Now I disagree. Weight lifting is far superior for weight loss than cardio. Weight training allows you to burn calories for several hours after your workout along with the increased metabolism required to maintained the improved muscle mass. Cardio training does neither to any significant degree.

Quote:
Good Lord. You keep up that train of thought, you will gain it all back as well.
That's funny. The guy who turned me on to my diet loss in excess of 100lbs and never did any cardio during that time.

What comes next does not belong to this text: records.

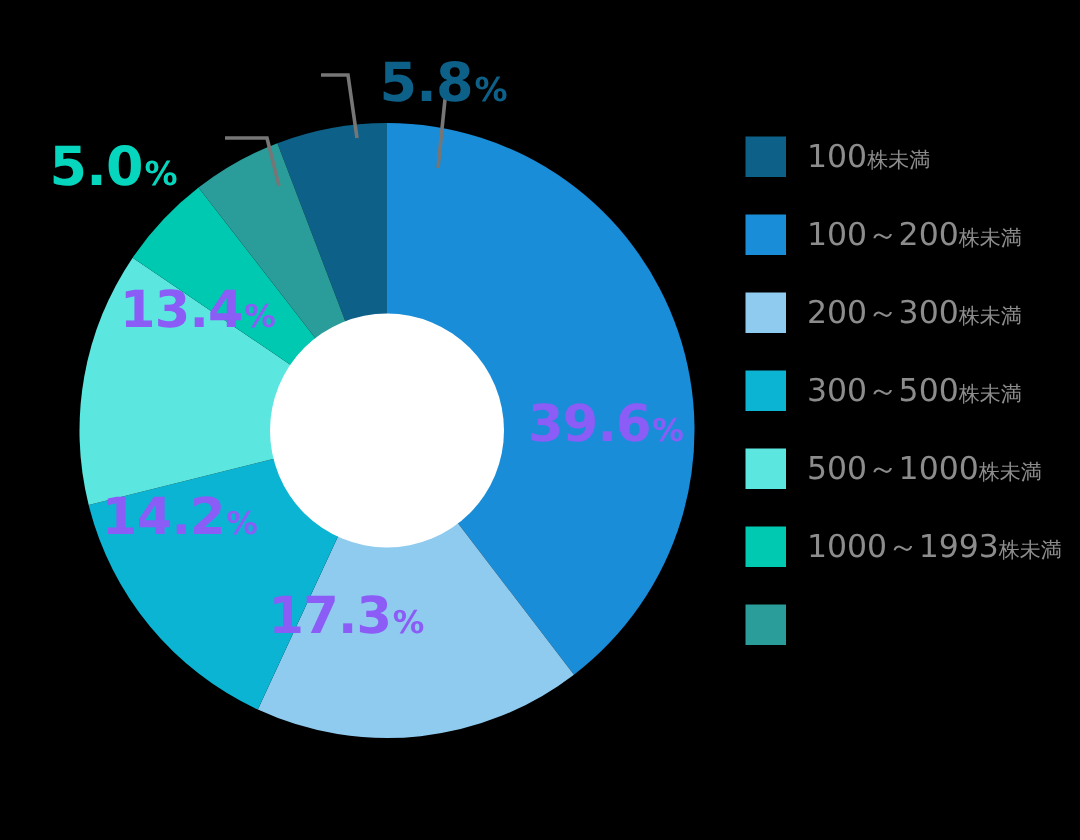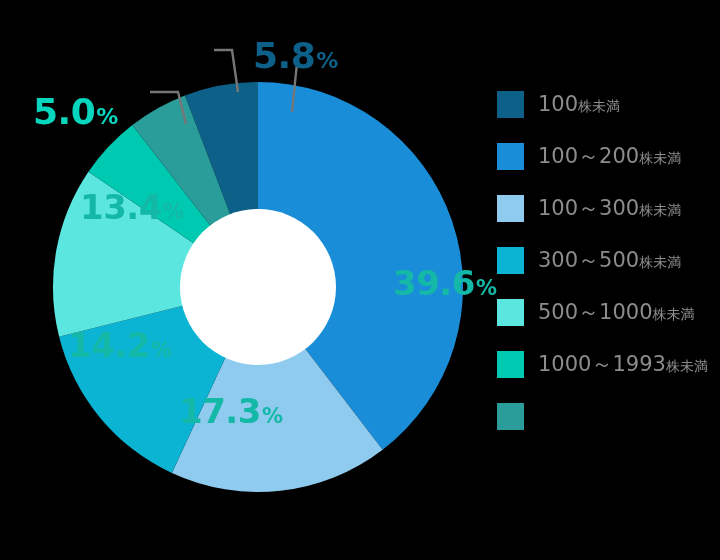"13.4%" .slice-label.inside { color: #14b8a6 -> #8b5cf6 }
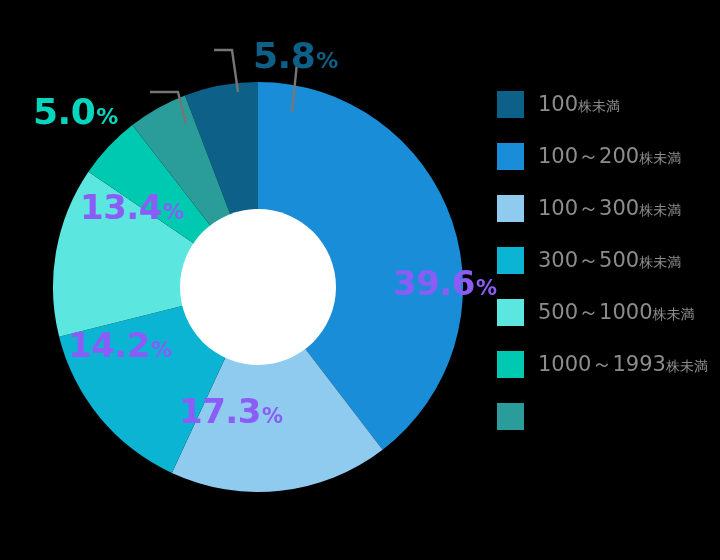"100～300" span.rng { text: 100 -> 200 }
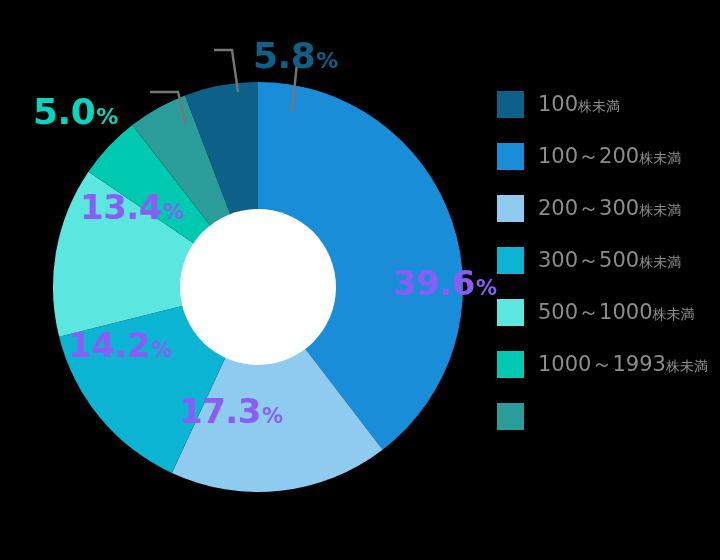"39.6%" .lbl-396 { margin-left: 41px -> none }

My cardio work consisted of a whopping 20 min warmup before I did my weight lifting and some occasional swimming, yet I dropped the weight with ease as well.

Quote:
Funny thing is - when you were in the beginning stages of your weight loss - you did your power walking and switched it up . . . I could not understand you and wanted to hang up the phone, remember?
I vaguely remember that night, and to my recollection it's the night I took my neighbor's dog for a walk in the park by my house. That wasn't power walking (all my power walking was done in my 20 minute warm ups) nor did it have anything to do with exercising.

Quote:
And shall I get into the way you were "dieting" (even missing meals and depriving yourself of calories) and not changing your food for life? Don't set yourself up. Case closed.
Swing and a miss. My diet did neither of those things and skipping meals will kill it dead since the 6-8 small meals a day theory is paramount in this diet.

Quote:
And yes, little Grasshopper, plateaus/stalls can happen at any stage the body deems it appropriate per its need.
Oh yeah? These people seem to disagree.

Quote:
However, based on my experience in research studies where we measure calorie requirements and study plateaus, usually true plateaus don't happen for 6 months or more of dieting. If weight seems to be stuck after 2, 3 or 4 weeks of dieting, more probably you lost a lot of water early on that is making it hard to see fat loss, and/or calories have crept up so you are no longer making the cut you think you are.
Plateaus: Why they happen, and how to get through them | Psychology Today

Quote:
“Our bodies really don’t know if we’re in a starvation or food-deprived state or on a purposeful diet,” says Franz. “Our bodies are set up to protect against starvation.” The body responds to dieting by lowering the calories required for daily energy. After three to six months, it begins to store calories more rapidly. The result? The body burns fewer calories, preventing further weight loss in most people
Arthritis Today Magazine l Overcoming a Dieting Plateau

Now you can keep arguing against it, but you're arguing against people who devoted their careers to this thing.

Quote:
So no one woman bulks up from hitting the weights hard, eh?
Correct, provided they are doing so properly, meaning not using large volumes of weight with few repetitions.

Quote:
I, and a few other fit women I know, do have to avoid anything more than medium weights and bands and they are not done "hardcore."
Bolded the important part. I really can't believe I'm even having to argue this point, but so be it.

Quote:
I have great muscle tone and definition, if I followed your instruction via the web AIMLESSLY (as you did to the OP), I would bulk.
A) You don't have the slightest clue what advice I was going to give the OP short of that it involved weights and B) any advice that I'd give a relatively fit woman like yourself would naturally be drastically different than the advice I'd give to an overweight woman looking to lose weight.

Quote:
There are certain weight machines that I avoid like the plague due to the fact that they have a tendency to bulk me up. It's how I am made up.
And what are those machines and how (reps and sets) are you using them? I'm genuinely curious since weight machines are generally used to isolate and sculpt muscles while free weights are used for bulking.

Quote:
Weights are not the only avenue to gain muscle and contour for the feminine form.
Where have I said anything to the contrary?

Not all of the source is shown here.